Auch wenn die Klagepartei geltend macht, dass es Gerüchte um eine angebliche Homosexualität des Klägers in Uganda gegeben habe, so ist nicht erkennbar, dass der Kläger zusammen mit einer Rückkehr nach einem mehrjährigen Aufenthalt in Deutschland als homosexuelle Person wahrgenommen werden würde. Dafür sind aus den Erkenntnismitteln keinerlei Anhaltspunkte zu entnehmen. Hinzu kommt, dass sich der Kläger seit 2017 nicht mehr in Uganda aufgehalten hat. Allein dieser Zeitablauf bedingt eine geringere Aufmerksamkeit gegenüber der Person des Klägers in Uganda.
d) Nach § 145 des Strafgesetzbuches (Penal Code Act, 1950) sind homosexuelle Handlungen sowohl zwischen Männern als auch Frauen in Uganda unter Strafe gestellt („Geschlechtsverkehr wider die Natur“). Am 24. Februar 2014 unterzeichnete der Präsident Ugandas ein Gesetz, das für gleichgeschlechtliche Handlungen Strafen bis zur Todesstrafe sowie eine Strafbarkeit für „Förderung der Homosexualität“ und die „Unterstützung und Beihilfe zur Homosexualität“ vorgesehen hat (Auskunft von amnesty international vom 30.8.2019 an den Bayerischen Verwaltungsgerichtshof). Dieses Gesetz wurde aber vom Verfassungsgericht im August 2014 für nichtig erklärt (Länderinformationsblatt des Bundesamtes für Fremdenwesen und Asyl der Republik Österreich, Stand 27.9.2017, S. 17). Die Diskussion um die letztlich erfolglose Gesetzesverschärfung 2014/15 sei danach abgeflacht (Auswärtiges Amt vom 2.7.2018 an das BAMF). Eine im Oktober 2019 von Ethik- und Integritätsminister Ugandas angekündigte Einführung der Todesstrafe für einvernehmliche homosexuelle Handlungen wurde wenige Tage später von einem Regierungssprecher dementiert (Auskunft von amnesty international vom 21.10.2019 an den Bayerischen Verwaltungsgerichtshof).

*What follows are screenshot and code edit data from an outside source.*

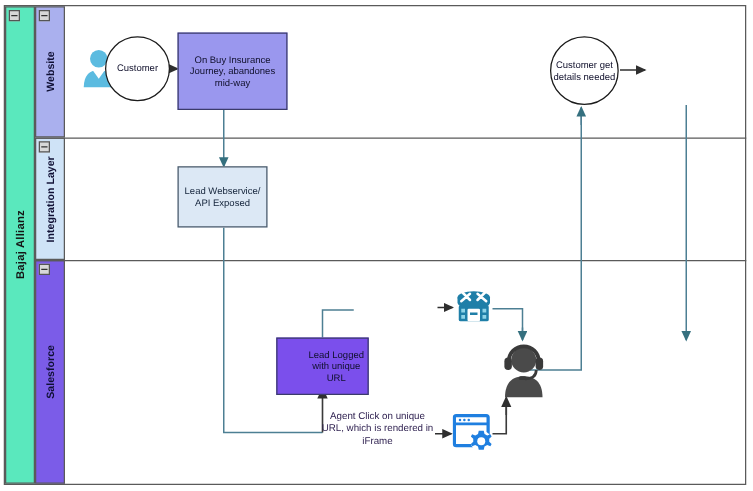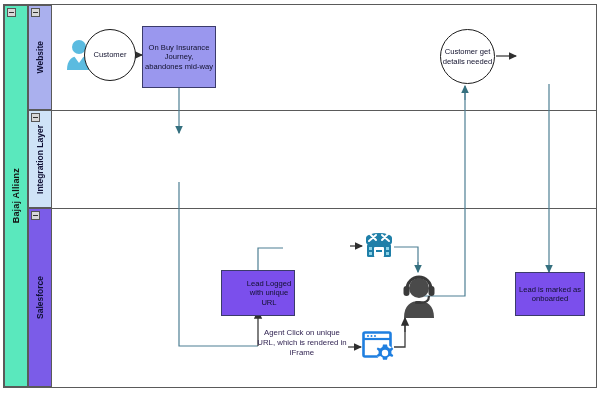"On Buy Insurance Journey, abandones" div.node { width: 74px -> 88px }
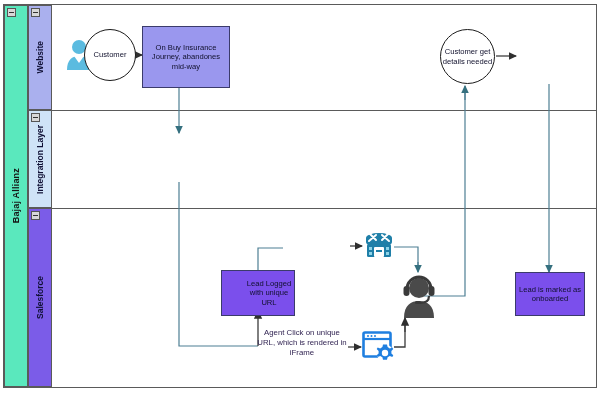"Lead Webservice/ API Exposed" div.node { html: none -> <div> <span>Lead Webservice/ API Exposed</span> </div> }
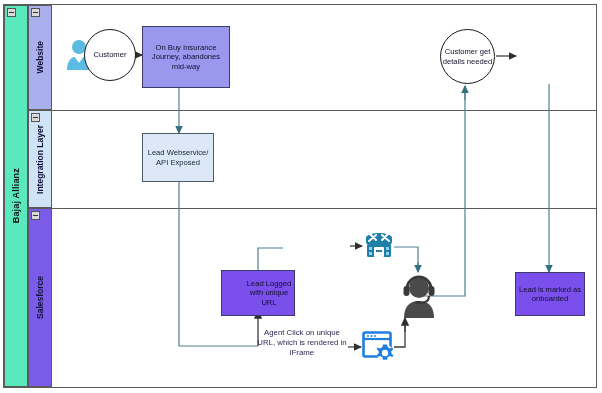"Lead is marked as onboarded" div.node { html: <div> <span>Lead is marked as onboarded</span> </div> -> none }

Die von anderen Verwaltungsgerichten in Bezug auf Homosexuelle in Uganda vertretene Ansicht (vgl. VG Regensburg, U.v. 4.9.2017 – RN 1 K 17.32818 – juris S. 12 m.w.N.), dass insoweit die Voraussetzungen der § 3 ff. AsylG erfüllt wären, kommt für den vorliegenden Fall von vornherein nicht zum Tragen. Denn der Kläger hat nicht glaubhaft vortragen können, homosexuell zu sein. Zur weiteren Begründung kann auf die zutreffenden Ausführungen im Bescheid des Bundesamtes vom … August 2018 verwiesen werden (§ 77 Abs. 2 AsylG).
e) Das Bundesamt hat im Übrigen auch zu Recht die Zuerkennung subsidiären Schutzes (§ 4 AsylG) und das Vorliegen von Abschiebungsverboten gemäß § 60 Abs. 5 und Abs. 7 Satz 1 AufenthG abgelehnt. Es sind keine Gesichtspunkte vorgetragen oder sonst ersichtlich, die die Rechtmäßigkeit dieser Entscheidungen in Frage stellen könnten.
f) Für das Vorliegen von Abschiebungshindernissen nach § 60 Abs. 5 und Abs. 7 Satz 1 AufenthG ist weder etwas vorgetragen noch ersichtlich.
Auch gegen die Rechtmäßigkeit des Einreise- und Aufenthaltsverbots nach § 11 AufenthG bestehen keine Bedenken.
Zur weiteren Begründung wird auf den bereits zitierten Bescheid des Bundesamtes verwiesen (§ 77 Abs. 2 AsylG).
2. Der Kläger hat als unterlegener Beteiligter nach § 154 Abs. 1 der Verwaltungsgerichtsordnung/VwGO die Kosten des Verfahrens zu tragen.
Nach § 83 b AsylG ist das Verfahren gerichtskostenfrei.